The DOL previously attempted to redefine an investment advice fiduciary in a 2016 rulemaking, which was ultimately invalidated by the U.S. Court of Appeals for the Fifth Circuit in 2018 as being beyond the DOL’s authority, with the Fifth Circuit finding that it was overbroad and applied to relationships that lacked “trust and confidence.”  Shortly following the DOL’s adoption of the 2024 Rule, on May 2, 2024, an insurance industry trade organization, along with five other insurance industry plaintiffs, filed suit in the U.S. District Court for the Eastern District of Texas, challenging the 2024 Rule.  Citing the Fifth Circuit precedent, the Eastern District Court concluded that the 2024 Rule, like the earlier 2016 rule, conflicts with ERISA in several ways.  First, the court found that the extension of fiduciary status to “one-time” advice, including advice related to roll-overs, would capture transactions that do not satisfy the “relationship[s] of trust and confidence” requirement contemplated by ERISA, noting that the 2024 Rule “fails for this reason alone.”  Second, the court found that 2024 Rule’s amended definition of an “investment advice fiduciary” conflicts with ERISA’s requirement that the fiduciary render “investment advice for a fee or other compensation,” noting that the amended definition captures arrangements where fees are paid either for “the recommended transaction or the provision of investment advice."  The court stated that “ERISA requires that the fee be paid for investment advice, not for a mere recommendation on a financial product.”  Third, the court found that the 2024 Rule conflicts with ERISA by regulating IRA providers “in tandem with” Title I fiduciaries, thus “ignoring the distinction between [the] DOL’s regulatory authority under Title I, which is expansive, and Title II, which is limited.” 
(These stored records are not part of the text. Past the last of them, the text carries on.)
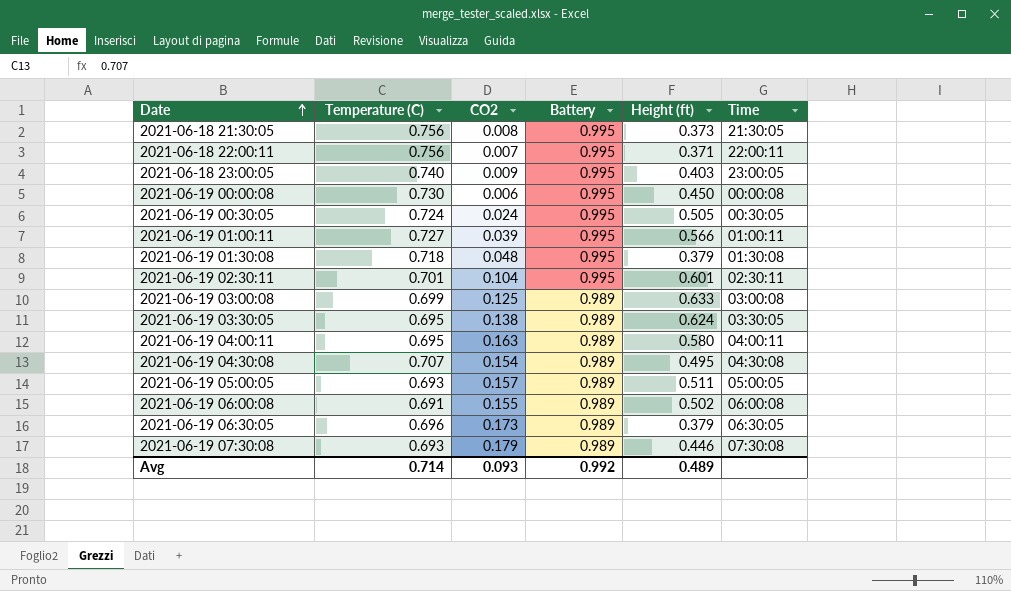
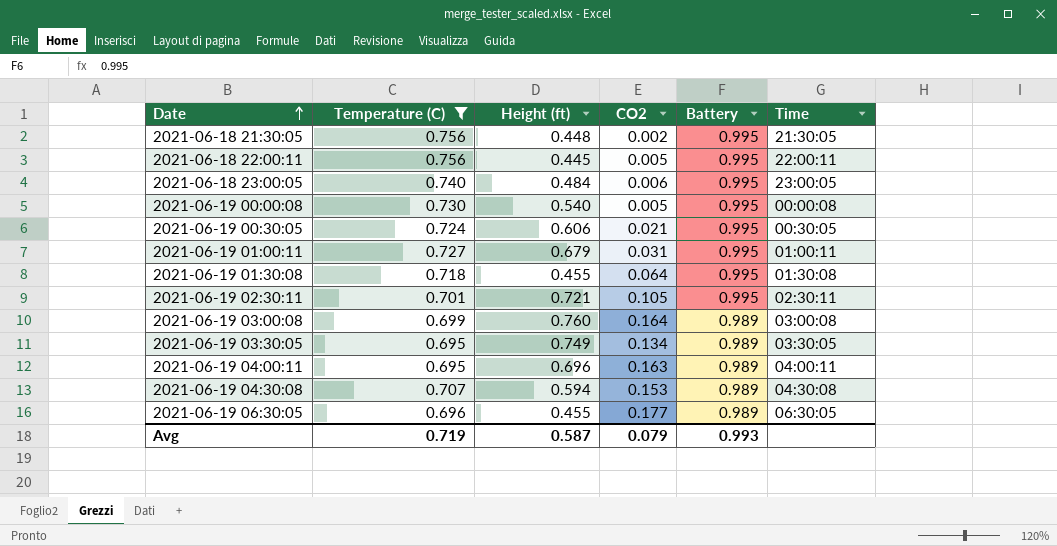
filter: none -> Temperature (C) >= 0.695
column Height (ft) | position: 5 -> 3
2021-06-18 21:30:05 | Height (ft): 0.373 -> 0.448
2021-06-18 21:30:05 | CO2: 0.008 -> 0.002
2021-06-18 22:00:11 | Height (ft): 0.371 -> 0.445
2021-06-18 22:00:11 | CO2: 0.007 -> 0.005
2021-06-18 23:00:05 | Height (ft): 0.403 -> 0.484
2021-06-18 23:00:05 | CO2: 0.009 -> 0.006
2021-06-19 00:00:08 | Height (ft): 0.450 -> 0.540
2021-06-19 00:00:08 | CO2: 0.006 -> 0.005
2021-06-19 00:30:05 | Height (ft): 0.505 -> 0.606
2021-06-19 00:30:05 | CO2: 0.024 -> 0.021
2021-06-19 01:00:11 | Height (ft): 0.566 -> 0.679
2021-06-19 01:00:11 | CO2: 0.039 -> 0.031
2021-06-19 01:30:08 | Height (ft): 0.379 -> 0.455
2021-06-19 01:30:08 | CO2: 0.048 -> 0.064
2021-06-19 02:30:11 | Height (ft): 0.601 -> 0.721
2021-06-19 02:30:11 | CO2: 0.104 -> 0.105
2021-06-19 03:00:08 | Height (ft): 0.633 -> 0.760
2021-06-19 03:00:08 | CO2: 0.125 -> 0.164
2021-06-19 03:30:05 | Height (ft): 0.624 -> 0.749
2021-06-19 03:30:05 | CO2: 0.138 -> 0.134
2021-06-19 04:00:11 | Height (ft): 0.580 -> 0.696
2021-06-19 04:30:08 | Height (ft): 0.495 -> 0.594
2021-06-19 04:30:08 | CO2: 0.154 -> 0.153
2021-06-19 06:30:05 | Height (ft): 0.379 -> 0.455
2021-06-19 06:30:05 | CO2: 0.173 -> 0.177
Avg | Temperature (C): 0.714 -> 0.719
Avg | Height (ft): 0.489 -> 0.587
Avg | CO2: 0.093 -> 0.079
Avg | Battery: 0.992 -> 0.993

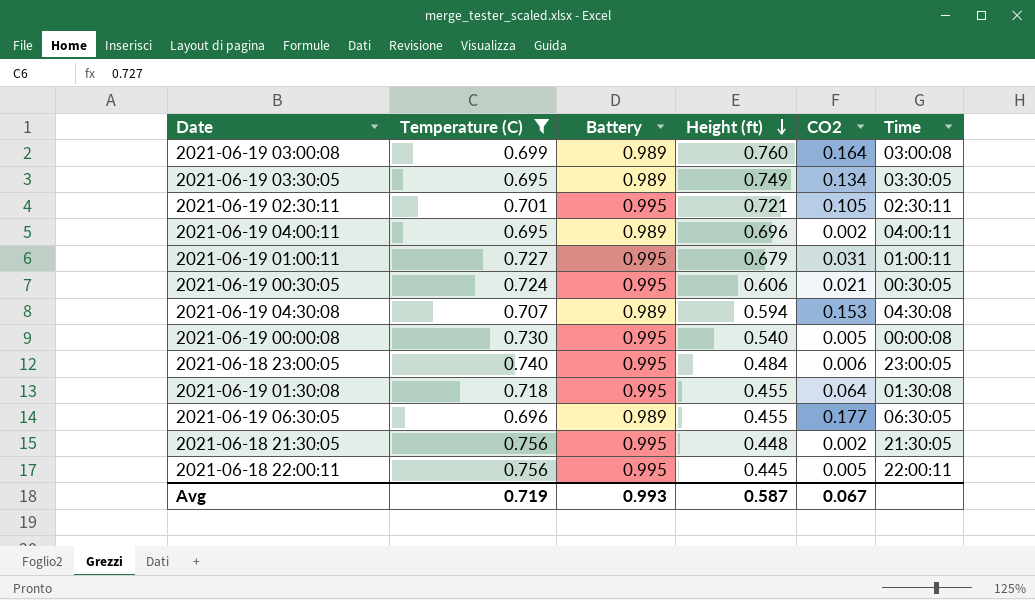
row order: Date ascending -> Height (ft) descending
column Battery | position: 5 -> 3
2021-06-19 04:00:11 | CO2: 0.163 -> 0.002
Avg | CO2: 0.079 -> 0.067

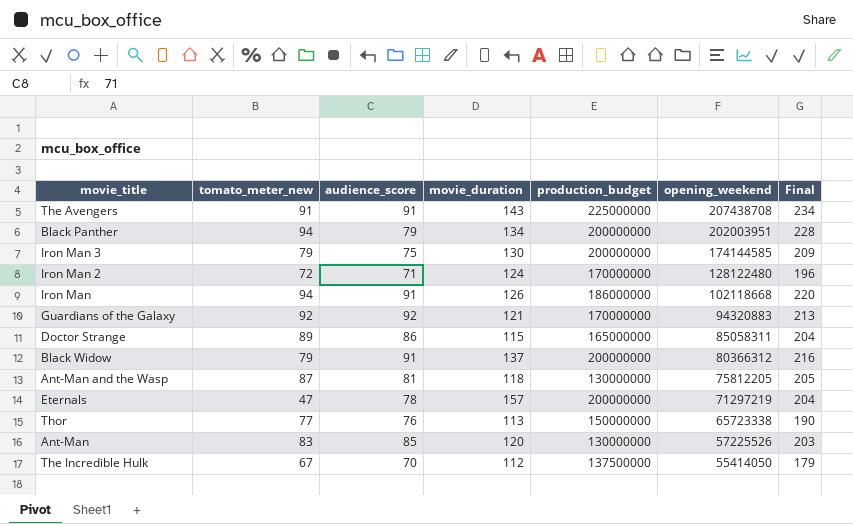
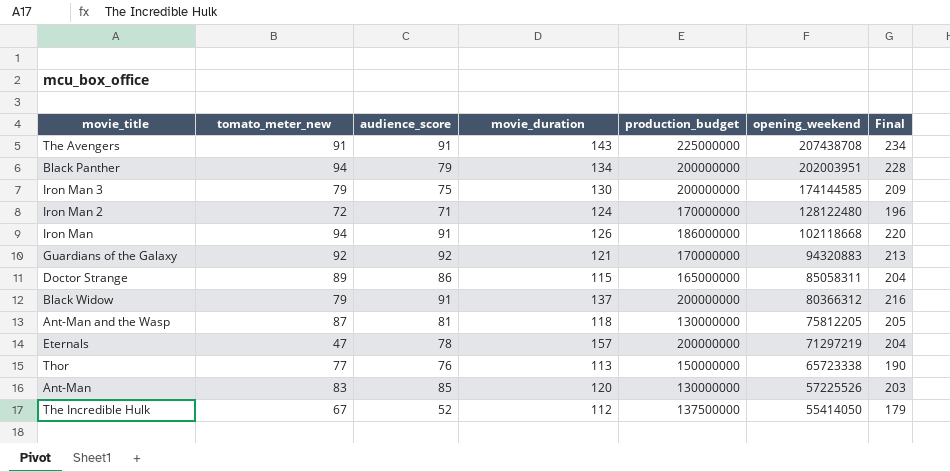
The Incredible Hulk | audience_score: 70 -> 52

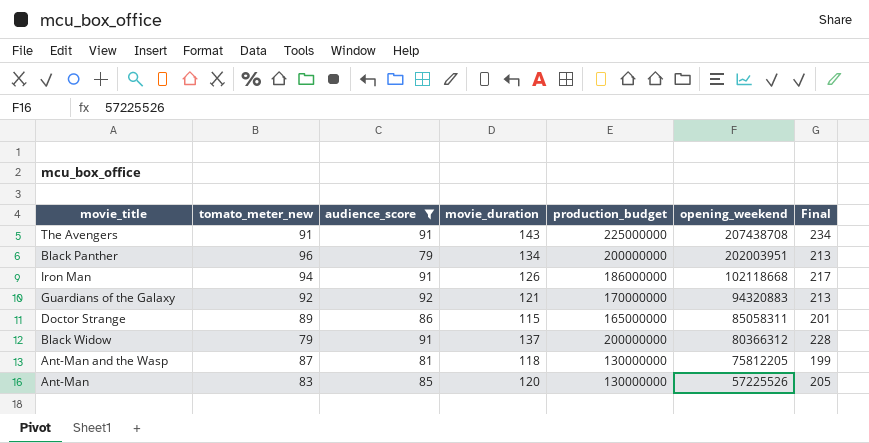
filter: none -> audience_score >= 79
column Final | formula: [tomato_meter_new] + [movie_duration] -> [audience_score] + [movie_duration]
Black Panther | tomato_meter_new: 94 -> 96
In the second case, filed by various insurance trade groups, the U.S. District Court for the Northern District of Texas cited and fully agreed with the Eastern District Court’s analysis and reasoning, as outlined above, explaining how the 2024 Rule conflicts with ERISA and the Fifth Circuit precedent.  In staying the 2024 Rule, both District Courts found that plaintiffs were likely to succeed on the merits of their claims. 

The memorandum opinion of the U.S. District Court for the Eastern District of Texas was issued under the caption Federation of Americans for Consumer Choice, Inc., et al. v. United States Department of Labor, et al., No. 6:24-cv-163-JDK (E.D. Tex. 2024).  The memorandum opinion of the U.S. District Court for the Northern District of Texas was issued under the caption American Council of Life Insurers, et al. v. United States Department of Labor, et al., No. 4:24-cv-00482-O (N.D. Tex. 2024).